Des films traitant du sujet, il y en a eu beaucoup. Mais là où ils s’attardent en général sur l’après, que ce soit avec une invasion de zombies, d’extraterrestres ou encore une vision post-apo , Jusqu’au Déclin va s’intéresser lui à ce qu’il se passe avant, à ceux qui se préparent à cette fin du monde. Vont s’opposer deux visions des choses, ceux qui se préparent au cas où ça arriverait et qui ont besoin de savoir comment réagir, et ceux qui sont persuadés que ça va arriver et qui ont déjà tout envisagé pour se défendre. Jusqu’au Déclin va remettre en question nos valeurs face aux autres dans une situation de survie. Et on va être happé par le ton et l’adrénaline du film tant il n’y aura pas de temps mort et tant celui-ci va nous tenir en haleine jusqu’au bout. Patrice Laliberté va simplifier son histoire au maximum. Il va chercher à rendre son récit le plus efficace et fluide possible, avec un scénario qui ne va pas s’attarder sur le superflu, et avec une excellente utilisation de l’environnement dans lequel les personnages évoluent. Leur psychologie n’est pas très approfondie mais elle n’est jamais laissée de côté et ils sont tous très bons, interprétés par des acteurs qui vont se donner à fond dans leur rôle. Tourné dans les Laurentides au nord de Montréal, les images nous donnent froid dans le dos. La neige et le froid prennent ici toute leur ampleur et certains plans arrivent presque à nous donner la chair de poule. La production a utilisé à la perfection le budget de 5M$ canadiens qui leur avait été alloué par Netflix, et le résultat est une grande réussite. Même si la deuxième partie (à partir de l’évènement qui lance le survival) est au final un peu en deçà de la première, on ne peut que saluer le travail de Patrice Laliberté et de ses équipes techniques.

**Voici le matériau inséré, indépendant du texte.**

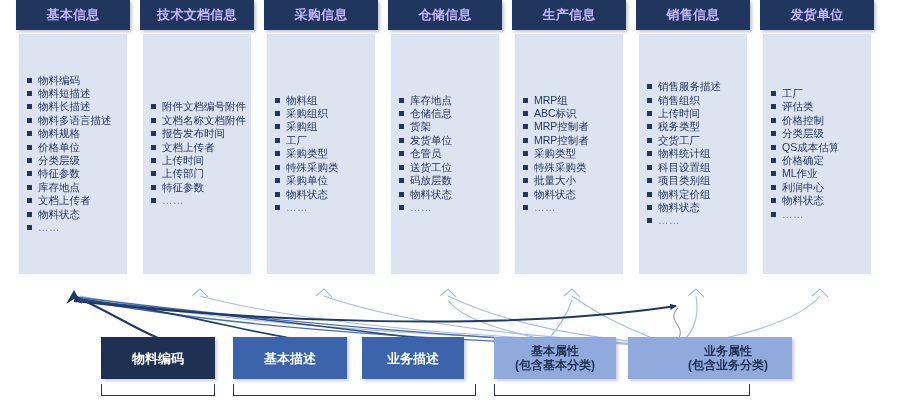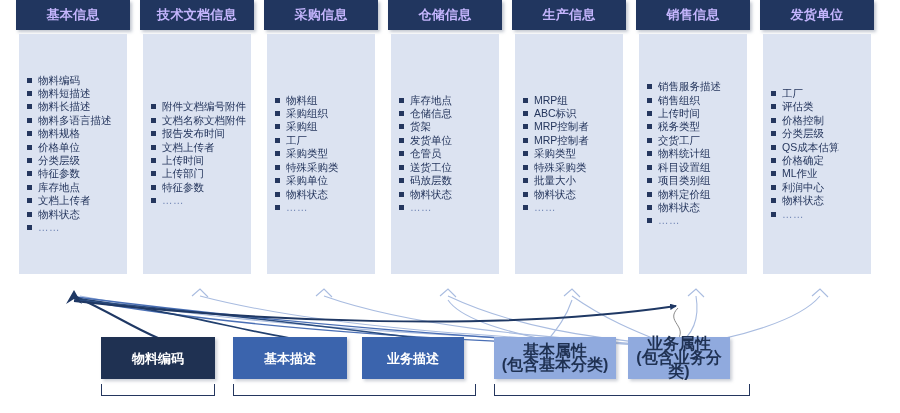--- a/index.html
+++ b/index.html
@@ -120,21 +120,21 @@
     font-weight: bold;
     line-height: 15px;
     white-space: pre-line;
   }
   .bbox.dark   { background: #1F3152; }
   .bbox.mid    { background: #3B64AD; }
   .bbox.light  { background: #90AADE; }
   .bbox.dark .bbox-label,
   .bbox.mid  .bbox-label  { color: #ffffff; }
   .bbox.light .bbox-label { color: #1F3152; }
-  .bbox.two-line .bbox-label { font-size: 16px; line-height: 14px; }
+  .bbox.two-line .bbox-label { font-size: 12px; line-height: 14px; }
 
   
   .bracket {
     position: absolute;
     height: 12px;
     border: 1.4px solid #24365E;
     border-top: none;
     box-sizing: border-box;
     background: transparent;
   }
@@ -352,21 +352,21 @@
 
     <div class="bbox mid" style="left:362px; top:337px; width:102px;">
       <span class="bbox-label">业务描述</span>
     </div>
 
     <div class="bbox light two-line" style="left:494px; top:337px; width:122px;">
       <span class="bbox-label">基本属性
 (包含基本分类)</span>
     </div>
 
-    <div class="bbox light two-line" style="left:628px; top:337px; width:102px;">
+    <div class="bbox light two-line" style="left:628px; top:337px; width:128px;padding-left:36px;">
       <span class="bbox-label">业务属性
 (包含业务分类)</span>
     </div>
 
     <div class="bracket" style="left:101px; top:384px; width:114px;"></div>
     <div class="bracket" style="left:233px; top:384px; width:243px;"></div>
     <div class="bracket" style="left:494px; top:384px; width:256px;"></div>
   </div>
 
 </div>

Pour un premier film, Patrice Laliberté fait fort en nous servant un survival qui n’en est pas réellement un. Il ne fonce pas tête baissée dans les codes du genre tout en faisant en sorte qu’ils soient présents. Jusqu’au Déclin est une réussite, qui a encore plus d’impact compte tenu de la situation actuelle de notre monde.